The central idea of any growth plan is, expectedly, growth. Globus Medical does well here, getting a Growth score of 7. The firm has shown notable enlargement, especially in its sales and profits.

  • Sales Growth: Over the last year, sales rose by 11.75%. More notably, the average yearly sales growth over recent years is a solid 26.25%.
  • Earnings Per Share (EPS) Growth: EPS increased by 22.76% in the past year, with a good 13.19% average yearly growth rate over a longer time.
  • Coming Estimates: Experts predict continued growth, with EPS expected to rise by 10.62% each year and sales by 8.32% on average in the future.

While the coming growth rate is thought to slow from its outstanding past speed, it stays quite good. This shown skill to grow with profit is just what GARP investors want—a history of results that gives trust in future estimates.

Valuation: Fair Inside a Costly Field

A fair price is what divides "value-oriented growth" from paying too much for possibility. Globus Medical's Valuation score of 6 shows it is not overly costly, particularly within its field setting. The study gives a varied but finally positive image.

  • P/E Ratios: The company's Price/Earnings (P/E) ratio of 24.35 and Forward P/E of 20.64 match the wider S&P 500 average. More significantly, when compared to its own field—where average P/E ratios are much higher—GMED looks relatively inexpensive. It is priced lower than about 77% to 80% of its field rivals on these measures.
  • Other Price Measures: The argument gets stronger when checking other metrics. Based on its Enterprise Value to EBITDA and Price/Free Cash Flow ratios, GMED is priced more cheaply than over 81% and 88% of its field competitors, in order.

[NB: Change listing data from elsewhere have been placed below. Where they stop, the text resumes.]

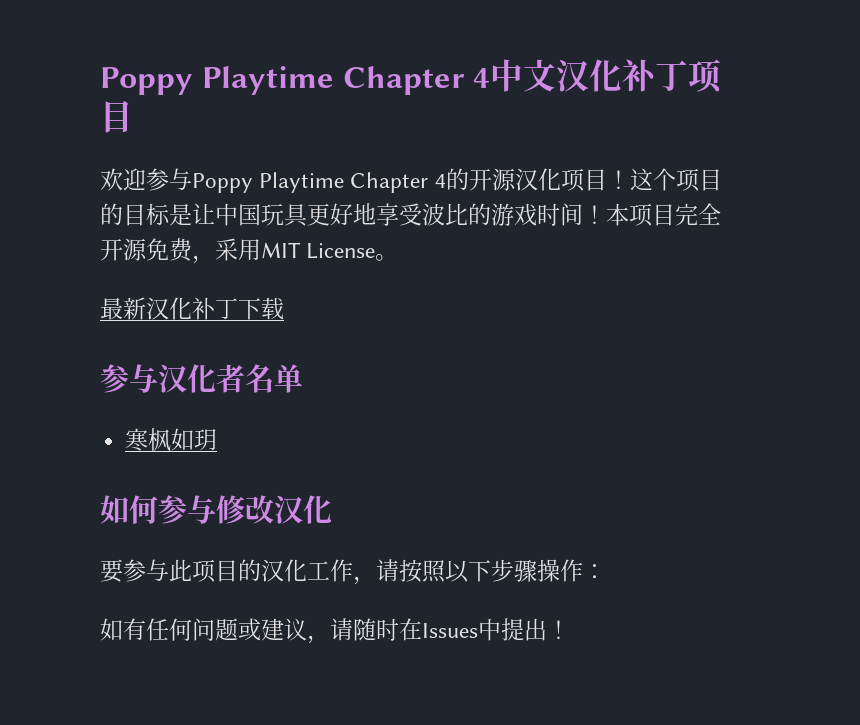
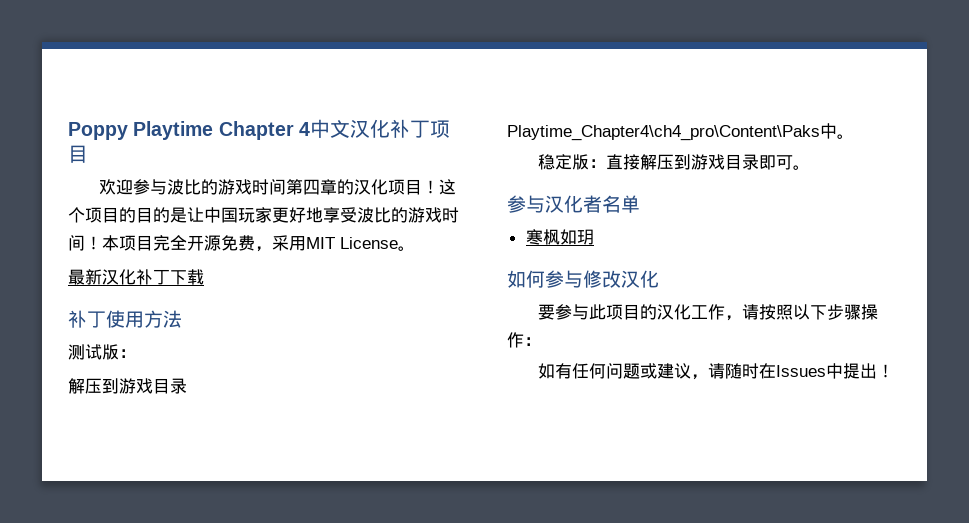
- 欢迎参与Poppy Playtime Chapter 4的开源汉化项目！
+ 欢迎参与波比的游戏时间第四章的汉化项目！
- 这个项目的目标是让中国玩具更好地享受波比的游戏时间！
+ 这个项目的目的是让中国玩家更好地享受波比的游戏时间！
+ 补丁使用方法
+ 测试版：
+ 解压到游戏目录Playtime_Chapter4\ch4_pro\Content\Paks中。
+ 稳定版：直接解压到游戏目录即可。

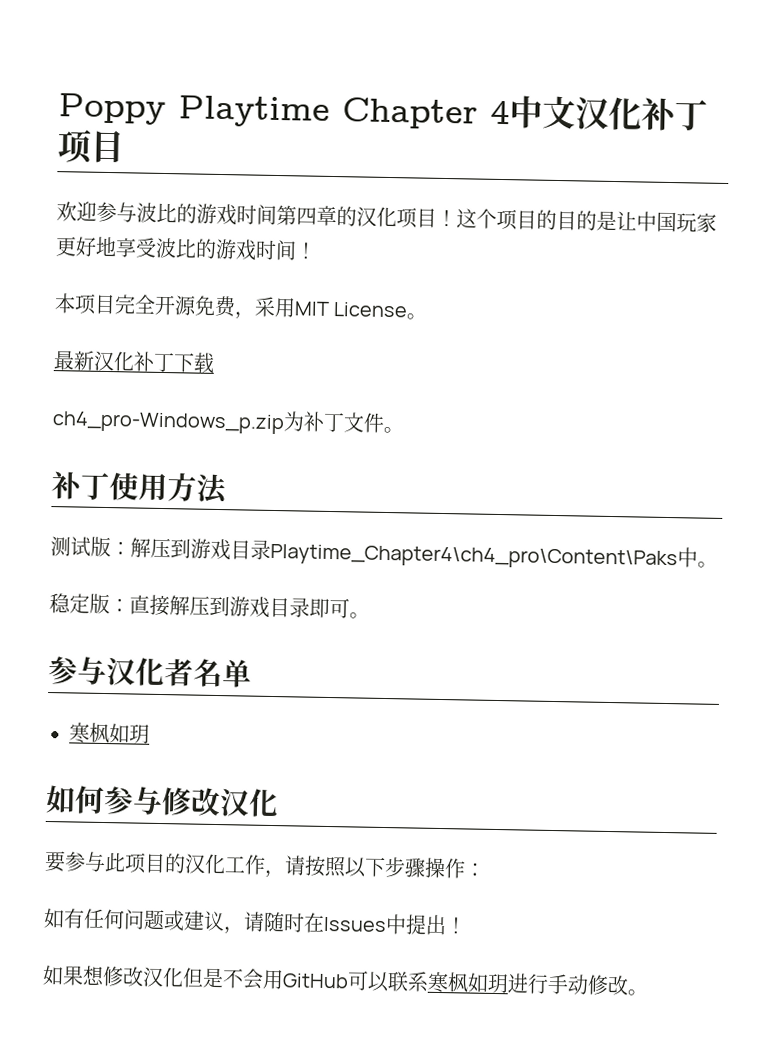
- 这个项目的目的是让中国玩家更好地享受波比的游戏时间！本项目完全开源免费，采用MIT License。
+ 这个项目的目的是让中国玩家更好地享受波比的游戏时间！
+ 本项目完全开源免费，采用MIT License。
+ ch4_pro-Windows_p.zip为补丁文件。
- 测试版：
- 解压到游戏目录Playtime_Chapter4\ch4_pro\Content\Paks中。
+ 测试版：解压到游戏目录Playtime_Chapter4\ch4_pro\Content\Paks中。
+ 如果想修改汉化但是不会用GitHub可以联系寒枫如玥进行手动修改。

For a GARP plan, this is a main point. Investors are not paying extra for the field; they are getting a growing company at a price that gives a buffer compared to its sector.

Supporting Basics: Health and Profitability

Lasting growth cannot happen without a firm financial structure. This is where Globus Medical's Health and Profitability scores, both at 7, support the investment case.

  • Financial Health: The firm shows very good stability, with an Altman-Z score of 11.80, pointing to very little short-term failure risk and doing better than over 90% of the field. It has no debt, leading to a Debt/Equity ratio of 0.00, and has good cash availability with a Current Ratio of 4.13. This strong balance sheet gives steadiness and option to handle economic changes and put money into future expansion.
  • Profitability: GMED creates high-grade profits. Its Return on Assets (8.32%), Return on Equity (9.63%), and Return on Invested Capital (8.29%) all sit in the top part of its field. Also, its Profit Margin of 15.30% and Operating Margin of 17.37% are better than most peers. Good profitability is needed to fund internal growth and create investor returns without too much need for outside money.

Summary

Globus Medical shows a solid outline for investors using a value-oriented growth plan. The company pairs good past and expected future growth with a price that is fair, notably within its high-multiple field. This possibility is supported by very good financial health and better-than-average profitability, which lower danger and help the lasting nature of its expansion path. While the stock does not give a dividend, it puts its cash back into the business, which is common and often wanted for growth-focused companies.

The value-oriented growth filter that found GMED is made to find more chances like this. If you want to find other stocks that mix growth, price, and sound basics, you can view the full filter findings here.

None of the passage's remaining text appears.